In der psychotherapeutischen Arbeit mit Kindern und Jugendlichen wird es dann auch um eine Justierung der Abrechnungsitems gehen. Grundsätzlich muss berücksichtigt werden, dass in diesem Bereich die Arbeit mit dem Umfeld, insbesondere den primären Bezugspersonen, wichtig ist und mehr Abrechnungszeit braucht.
Darüber hinaus würde ich mich dafür einsetzen, die Vielfalt des Psychotherapiemarkts zu erhalten, weil nur dies den unterschiedlichen Bedürfnissen der einzelnen Menschen gerecht werden kann. Ich sehe die zunehmende Einschränkung der Möglichkeiten, als berufliche*r Quereinsteiger*in eine psychotherapeutische Ausbildung zu absolvieren, als Verlust für die praktischen Angebote.
Ferner brauchen Kleinbetriebe und Selbstständigerwerbende eine Lobby, die ihnen nur der Berufsverband zu geben vermag. Die Tendenz geht in Ausbildung und Praxis dahin, dass nur grosse Anbieter und Netzwerke administrative und strukturelle Auflagen zu erfüllen vermögen und kleinere Nischenanbieter «aufgefressen» werden.

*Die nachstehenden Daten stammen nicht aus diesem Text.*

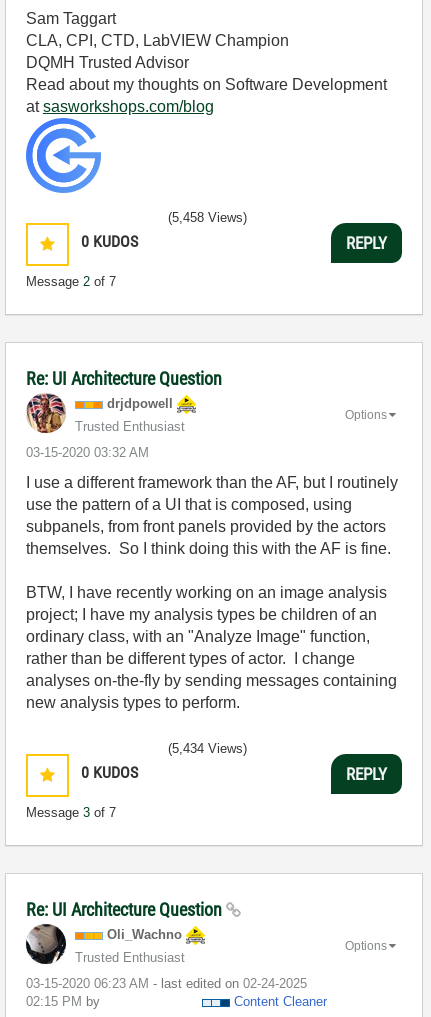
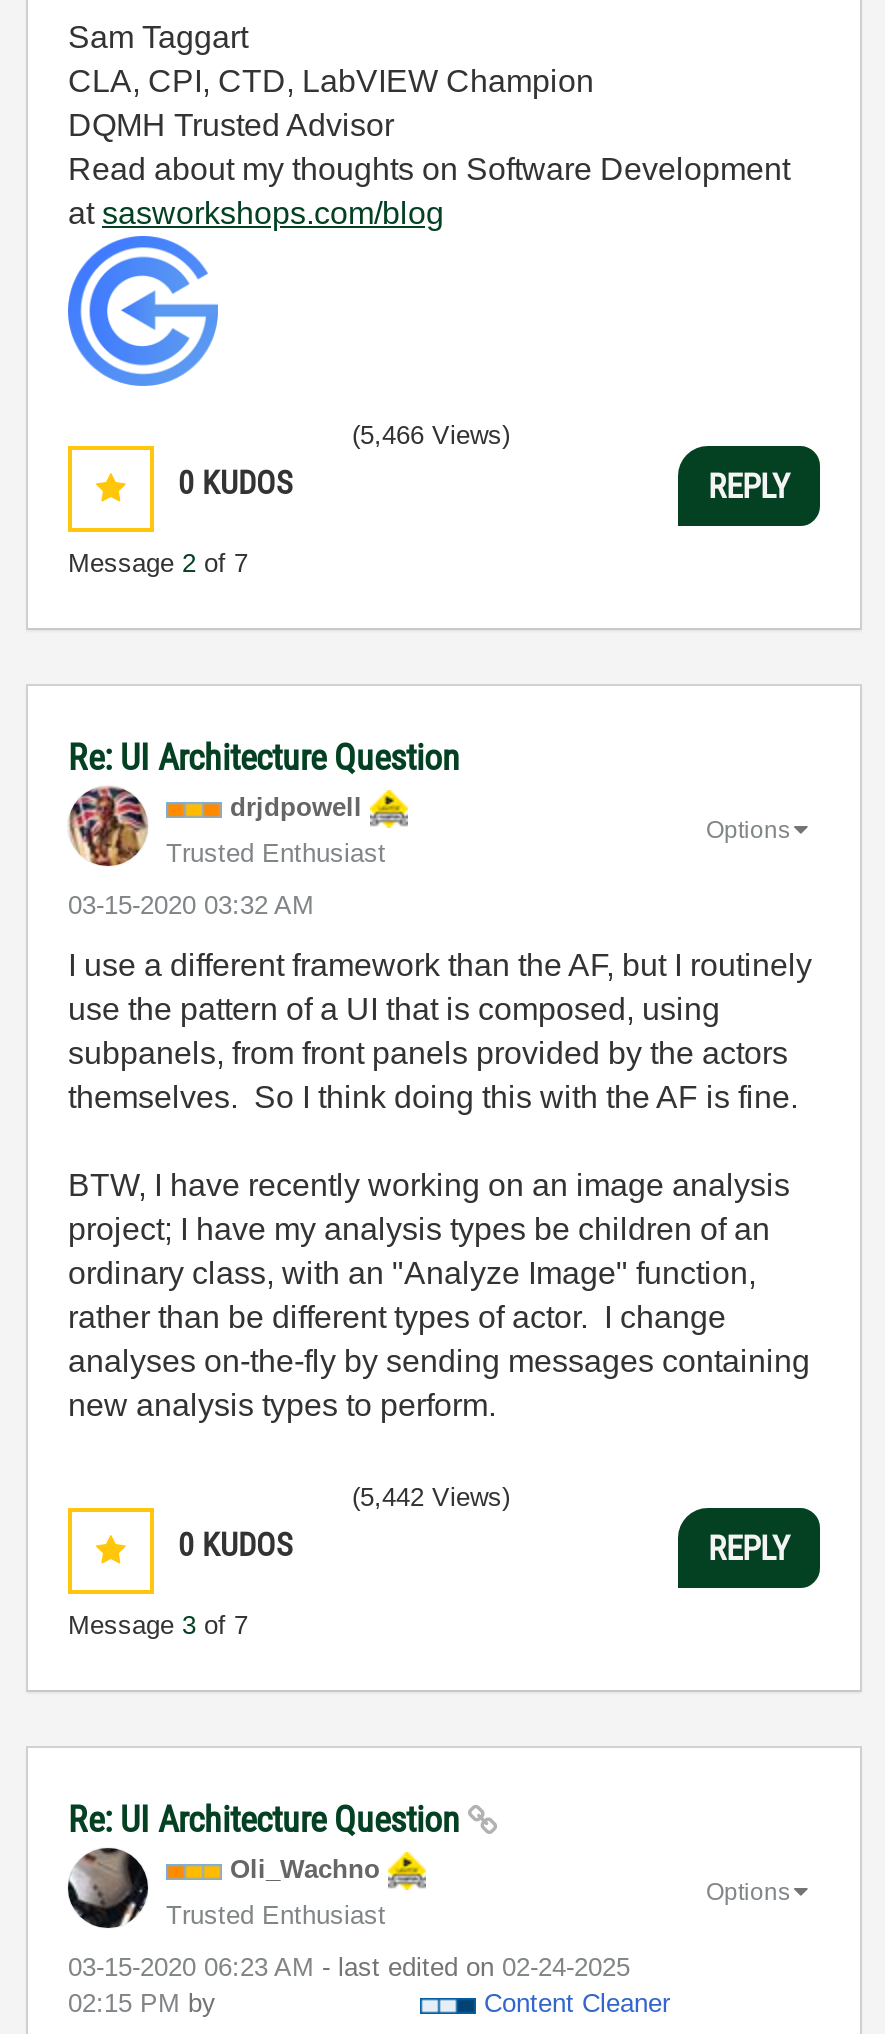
- (5,458 Views)
+ (5,466 Views)

- (5,434 Views)
+ (5,442 Views)
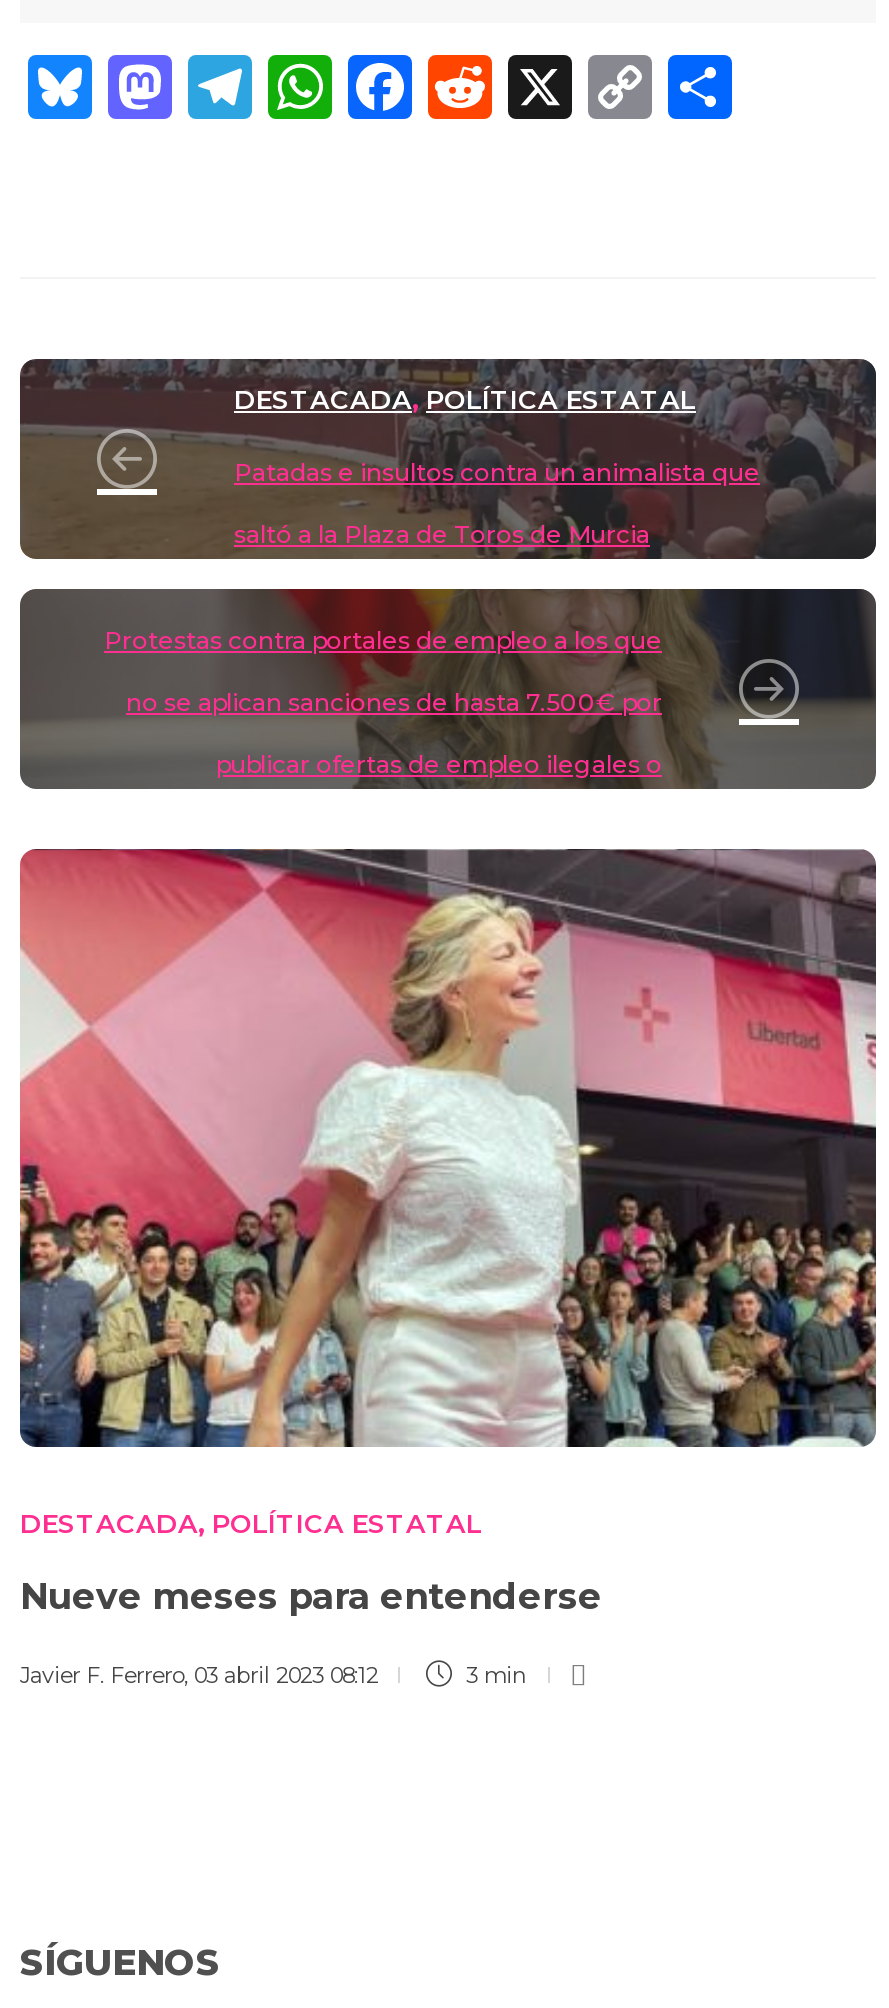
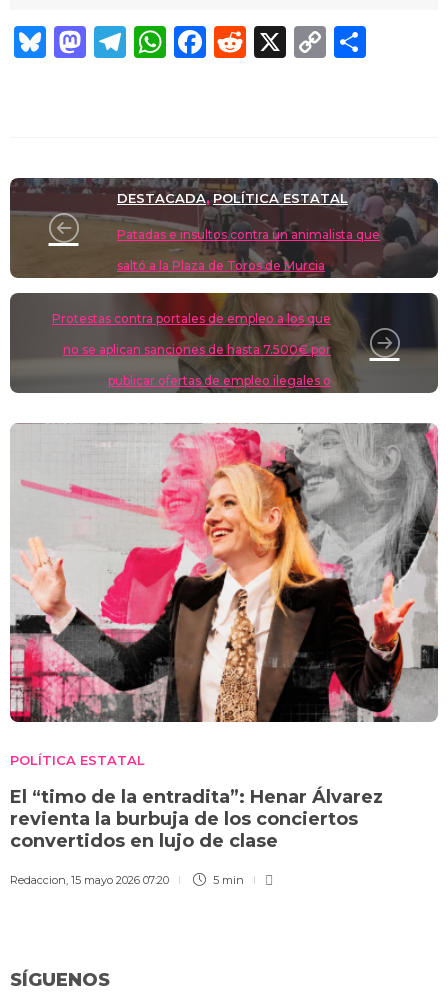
- [image]
- DESTACADA, POLÍTICA ESTATAL
+ [image]
+ POLÍTICA ESTATAL

- Nueve meses para entenderse
+ El “timo de la entradita”: Henar Álvarez
+ revienta la burbuja de los conciertos
+ convertidos en lujo de clase

- Javier F. Ferrero, 03 abril 2023 08:12
- 3 min
+ Redaccion, 15 mayo 2026 07:20
+ 5 min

Gibt es ein Amt in der ASP, das Sie gern bekleiden würden?
Ich bin zu 100 % ausgelastet und kann mir gar nicht überlegen, ein Amt in der ASP zu bekleiden.
Wie sähe Ihre Wunschsituation im gegebenen politischen Umfeld für Psychotherapeut*innen aus?
Vielfalt, Qualität, Kooperation und gegenseitige Wertschätzung! Ferner plädiere ich für interdisziplinäre Zusammenarbeit. Gesetzliche, administrative und strukturelle Vorgaben sind so gestaltet, dass die Psychotherapie sich weiterentwickeln und -entfalten kann.
Was ist Ihre Vision in Ihrem beruflichen Alltag?
Psychotherapie leistet einen anerkannten und wertgeschätzten Beitrag zu Lebensqualität, Autonomie und Gesundheit. Als Gesellschaft sind wir bereit, der sich immer mehr beschleunigenden Wachstumsideologie entgegenzutreten, mit Ressourcen sorgfältiger umzugehen und das wertzuschätzen, was wir haben.
Persönlich tue ich das, was ich kann, so gut, wie ich es kann. Und ich weiss auch, was ich nicht so gut kann. Deshalb bleibe ich offen für Neues und bin im konstruktiven Austausch mit meinem beruflichen Umfeld. Nur gemeinsam gelingt Lebensqualität.
Das Interview wurde schriftlich von Peter Schulthess durchgeführt.
Konrad Lieske, lic. phil., Psychologe, ist eidgenössisch anerkannter Psychotherapeut und arbeitet bei megaherz GmbH in Winterthur. Seine Tätigkeiten sind Jugendcoaching, Familienbegleitung und Psychotherapie. Er ist Mitglied in der ASP seit 2021.